→ Try it: Search the entries for the word "fill" and report each line that has it.

Data items
"""

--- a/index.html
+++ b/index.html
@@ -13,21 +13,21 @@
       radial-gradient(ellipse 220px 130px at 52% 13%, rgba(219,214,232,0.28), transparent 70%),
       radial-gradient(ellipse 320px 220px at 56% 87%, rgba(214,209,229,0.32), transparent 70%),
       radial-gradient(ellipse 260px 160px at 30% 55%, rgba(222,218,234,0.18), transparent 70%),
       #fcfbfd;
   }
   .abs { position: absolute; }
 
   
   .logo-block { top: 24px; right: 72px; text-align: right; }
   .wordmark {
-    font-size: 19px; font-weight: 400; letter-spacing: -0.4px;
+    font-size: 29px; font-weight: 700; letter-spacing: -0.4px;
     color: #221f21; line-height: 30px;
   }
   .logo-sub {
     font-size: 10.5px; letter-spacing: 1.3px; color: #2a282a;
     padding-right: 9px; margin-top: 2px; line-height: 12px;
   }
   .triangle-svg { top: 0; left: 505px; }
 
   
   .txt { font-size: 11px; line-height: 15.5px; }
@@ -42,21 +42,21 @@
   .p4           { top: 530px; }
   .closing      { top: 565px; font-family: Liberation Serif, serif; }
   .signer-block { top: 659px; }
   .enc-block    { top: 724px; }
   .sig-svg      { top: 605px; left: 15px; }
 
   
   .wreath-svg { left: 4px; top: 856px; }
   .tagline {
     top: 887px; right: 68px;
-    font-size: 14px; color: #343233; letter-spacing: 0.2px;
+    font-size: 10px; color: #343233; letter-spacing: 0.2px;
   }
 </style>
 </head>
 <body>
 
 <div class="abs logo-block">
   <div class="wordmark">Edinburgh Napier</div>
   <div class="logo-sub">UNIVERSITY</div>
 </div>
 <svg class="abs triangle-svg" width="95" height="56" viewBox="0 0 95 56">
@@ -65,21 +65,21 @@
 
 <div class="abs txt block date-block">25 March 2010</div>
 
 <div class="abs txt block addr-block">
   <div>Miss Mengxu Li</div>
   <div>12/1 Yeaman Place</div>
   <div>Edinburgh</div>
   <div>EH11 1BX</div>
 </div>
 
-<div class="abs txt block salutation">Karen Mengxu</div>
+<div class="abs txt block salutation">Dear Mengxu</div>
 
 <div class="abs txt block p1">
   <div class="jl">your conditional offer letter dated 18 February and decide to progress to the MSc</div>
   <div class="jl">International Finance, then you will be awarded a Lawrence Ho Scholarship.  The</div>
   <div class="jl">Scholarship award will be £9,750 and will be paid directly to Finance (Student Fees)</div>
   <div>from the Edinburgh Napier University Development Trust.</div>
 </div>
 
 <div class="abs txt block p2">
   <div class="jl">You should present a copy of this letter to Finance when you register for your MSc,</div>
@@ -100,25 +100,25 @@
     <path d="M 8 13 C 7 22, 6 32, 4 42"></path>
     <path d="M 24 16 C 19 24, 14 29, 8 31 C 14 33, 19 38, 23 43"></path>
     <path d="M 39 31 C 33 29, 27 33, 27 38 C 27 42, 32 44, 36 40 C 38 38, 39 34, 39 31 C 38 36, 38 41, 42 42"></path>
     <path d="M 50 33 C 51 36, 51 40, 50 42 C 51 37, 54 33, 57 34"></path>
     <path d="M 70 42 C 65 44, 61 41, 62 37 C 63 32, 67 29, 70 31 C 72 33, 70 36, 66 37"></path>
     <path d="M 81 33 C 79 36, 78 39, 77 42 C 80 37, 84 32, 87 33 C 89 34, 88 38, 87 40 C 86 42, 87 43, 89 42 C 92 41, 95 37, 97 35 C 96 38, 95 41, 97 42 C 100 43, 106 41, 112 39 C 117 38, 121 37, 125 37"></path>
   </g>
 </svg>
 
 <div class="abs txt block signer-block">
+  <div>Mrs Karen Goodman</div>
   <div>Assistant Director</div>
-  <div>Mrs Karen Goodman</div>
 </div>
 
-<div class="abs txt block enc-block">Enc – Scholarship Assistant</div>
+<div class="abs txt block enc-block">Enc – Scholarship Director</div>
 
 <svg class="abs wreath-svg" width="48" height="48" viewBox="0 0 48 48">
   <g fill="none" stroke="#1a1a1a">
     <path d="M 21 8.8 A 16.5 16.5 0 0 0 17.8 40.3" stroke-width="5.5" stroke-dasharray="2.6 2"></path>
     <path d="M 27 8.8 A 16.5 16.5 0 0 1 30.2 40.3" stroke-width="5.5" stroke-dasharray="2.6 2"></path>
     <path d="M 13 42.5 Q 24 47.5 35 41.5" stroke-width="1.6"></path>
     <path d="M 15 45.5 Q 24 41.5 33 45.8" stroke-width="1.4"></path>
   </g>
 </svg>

"""
"""

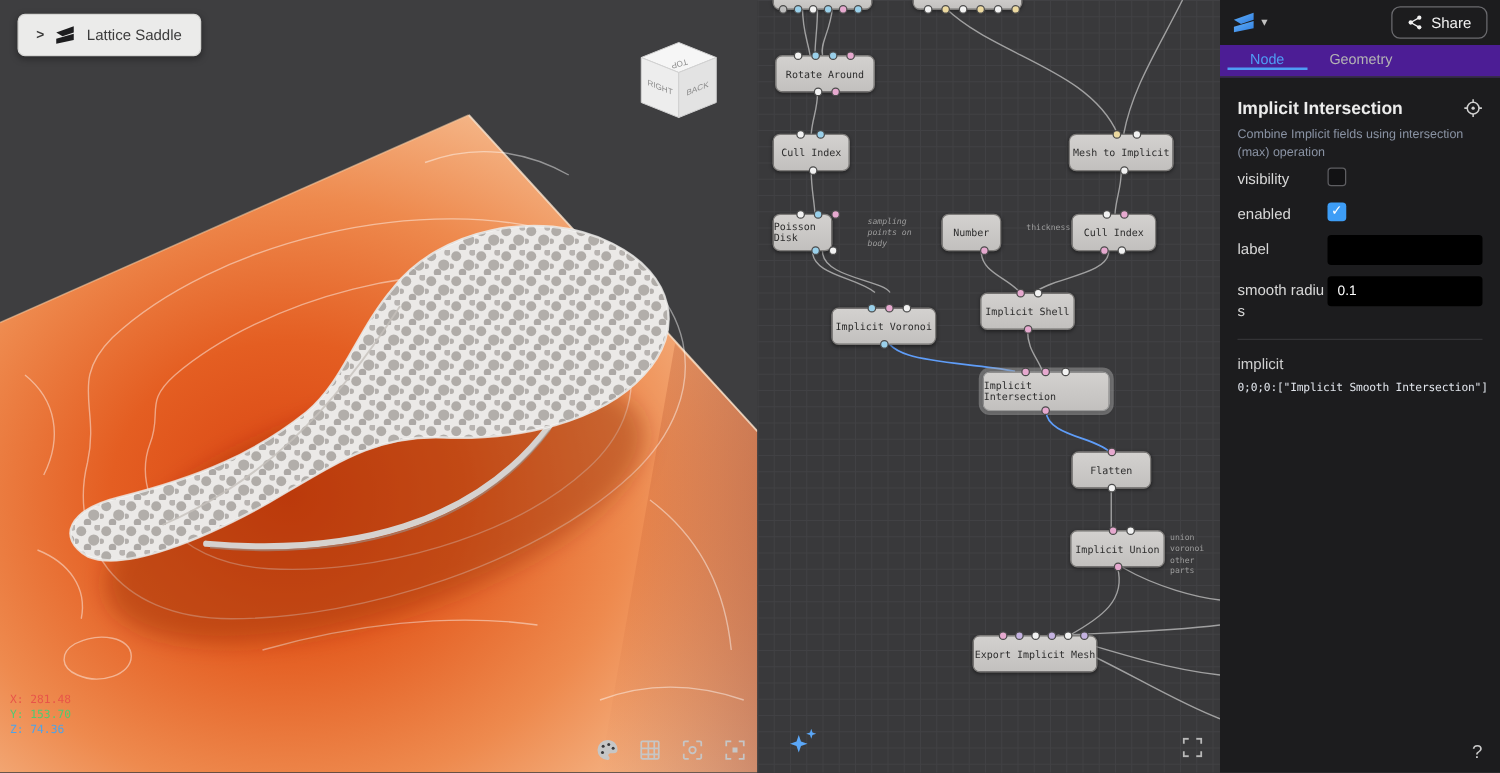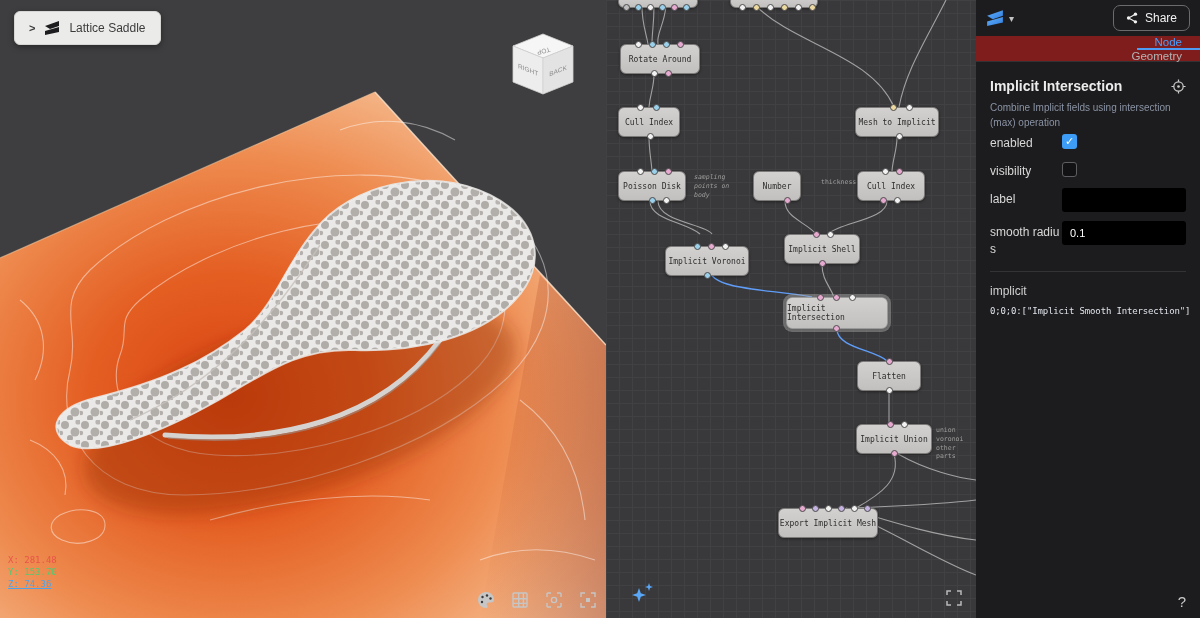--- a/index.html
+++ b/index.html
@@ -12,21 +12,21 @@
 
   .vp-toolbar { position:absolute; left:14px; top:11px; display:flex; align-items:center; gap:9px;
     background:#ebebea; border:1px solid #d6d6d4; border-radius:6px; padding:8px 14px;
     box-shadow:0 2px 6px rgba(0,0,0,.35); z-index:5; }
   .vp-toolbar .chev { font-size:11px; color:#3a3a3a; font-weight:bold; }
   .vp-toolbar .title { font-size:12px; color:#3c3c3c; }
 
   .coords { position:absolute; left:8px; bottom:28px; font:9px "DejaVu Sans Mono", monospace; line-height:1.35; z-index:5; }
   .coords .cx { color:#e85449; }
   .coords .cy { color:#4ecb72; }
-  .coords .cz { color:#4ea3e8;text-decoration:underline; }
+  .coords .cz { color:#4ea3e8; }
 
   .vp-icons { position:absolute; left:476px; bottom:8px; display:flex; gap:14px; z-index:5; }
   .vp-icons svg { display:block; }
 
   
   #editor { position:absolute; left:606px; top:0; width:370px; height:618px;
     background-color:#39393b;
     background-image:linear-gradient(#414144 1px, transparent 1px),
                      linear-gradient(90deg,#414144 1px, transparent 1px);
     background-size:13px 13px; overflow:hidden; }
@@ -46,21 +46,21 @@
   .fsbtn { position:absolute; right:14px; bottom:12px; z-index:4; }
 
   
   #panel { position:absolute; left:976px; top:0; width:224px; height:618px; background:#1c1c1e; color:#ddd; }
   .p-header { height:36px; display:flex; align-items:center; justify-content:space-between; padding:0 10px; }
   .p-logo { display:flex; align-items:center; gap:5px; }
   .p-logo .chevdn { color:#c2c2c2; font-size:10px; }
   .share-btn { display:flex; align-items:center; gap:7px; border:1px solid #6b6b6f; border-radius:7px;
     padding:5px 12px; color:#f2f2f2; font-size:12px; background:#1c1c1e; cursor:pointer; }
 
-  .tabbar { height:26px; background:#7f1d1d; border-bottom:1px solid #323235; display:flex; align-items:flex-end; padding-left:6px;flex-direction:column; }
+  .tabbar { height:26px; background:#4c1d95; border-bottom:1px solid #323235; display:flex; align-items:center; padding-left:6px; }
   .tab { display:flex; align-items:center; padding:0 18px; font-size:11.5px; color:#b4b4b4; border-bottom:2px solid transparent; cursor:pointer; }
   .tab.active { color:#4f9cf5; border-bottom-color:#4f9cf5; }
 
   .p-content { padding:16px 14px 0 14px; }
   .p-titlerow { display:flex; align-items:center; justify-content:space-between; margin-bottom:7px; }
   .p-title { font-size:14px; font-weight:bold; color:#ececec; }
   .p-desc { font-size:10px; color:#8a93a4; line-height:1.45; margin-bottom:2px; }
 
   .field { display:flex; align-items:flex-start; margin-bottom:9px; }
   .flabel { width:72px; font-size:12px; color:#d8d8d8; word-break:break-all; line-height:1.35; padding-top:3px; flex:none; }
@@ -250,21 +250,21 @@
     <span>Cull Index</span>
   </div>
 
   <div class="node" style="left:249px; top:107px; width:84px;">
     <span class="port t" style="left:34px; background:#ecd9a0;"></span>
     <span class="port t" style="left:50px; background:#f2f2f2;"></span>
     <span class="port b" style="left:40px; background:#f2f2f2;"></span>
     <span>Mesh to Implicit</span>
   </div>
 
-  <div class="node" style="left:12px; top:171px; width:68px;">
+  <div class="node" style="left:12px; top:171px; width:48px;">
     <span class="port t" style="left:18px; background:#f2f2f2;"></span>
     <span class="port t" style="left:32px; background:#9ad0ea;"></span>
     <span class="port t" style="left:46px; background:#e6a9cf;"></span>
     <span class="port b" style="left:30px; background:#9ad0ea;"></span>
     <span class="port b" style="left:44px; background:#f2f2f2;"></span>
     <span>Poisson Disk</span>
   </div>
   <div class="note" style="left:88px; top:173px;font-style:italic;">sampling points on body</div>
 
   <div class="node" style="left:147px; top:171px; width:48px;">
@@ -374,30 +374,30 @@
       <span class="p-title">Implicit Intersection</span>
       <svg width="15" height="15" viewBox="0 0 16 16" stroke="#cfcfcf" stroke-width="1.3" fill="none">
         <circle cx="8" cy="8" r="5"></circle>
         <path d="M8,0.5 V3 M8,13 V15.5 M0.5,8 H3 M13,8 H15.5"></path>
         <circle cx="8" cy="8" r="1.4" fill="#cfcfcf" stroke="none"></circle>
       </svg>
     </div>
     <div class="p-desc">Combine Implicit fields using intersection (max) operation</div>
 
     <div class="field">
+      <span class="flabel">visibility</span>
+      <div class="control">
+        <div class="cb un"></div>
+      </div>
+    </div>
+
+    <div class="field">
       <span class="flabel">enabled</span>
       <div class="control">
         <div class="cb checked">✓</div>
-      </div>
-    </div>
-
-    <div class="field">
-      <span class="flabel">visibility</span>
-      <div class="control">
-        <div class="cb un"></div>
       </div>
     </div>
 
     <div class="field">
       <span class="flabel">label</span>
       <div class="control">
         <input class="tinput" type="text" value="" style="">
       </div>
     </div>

"""

→ Expected answer:
   <g fill="none" stroke="#1a1a1a">
       <svg width="15" height="15" viewBox="0 0 16 16" stroke="#cfcfcf" stroke-width="1.3" fill="none">
         <circle cx="8" cy="8" r="1.4" fill="#cfcfcf" stroke="none"></circle>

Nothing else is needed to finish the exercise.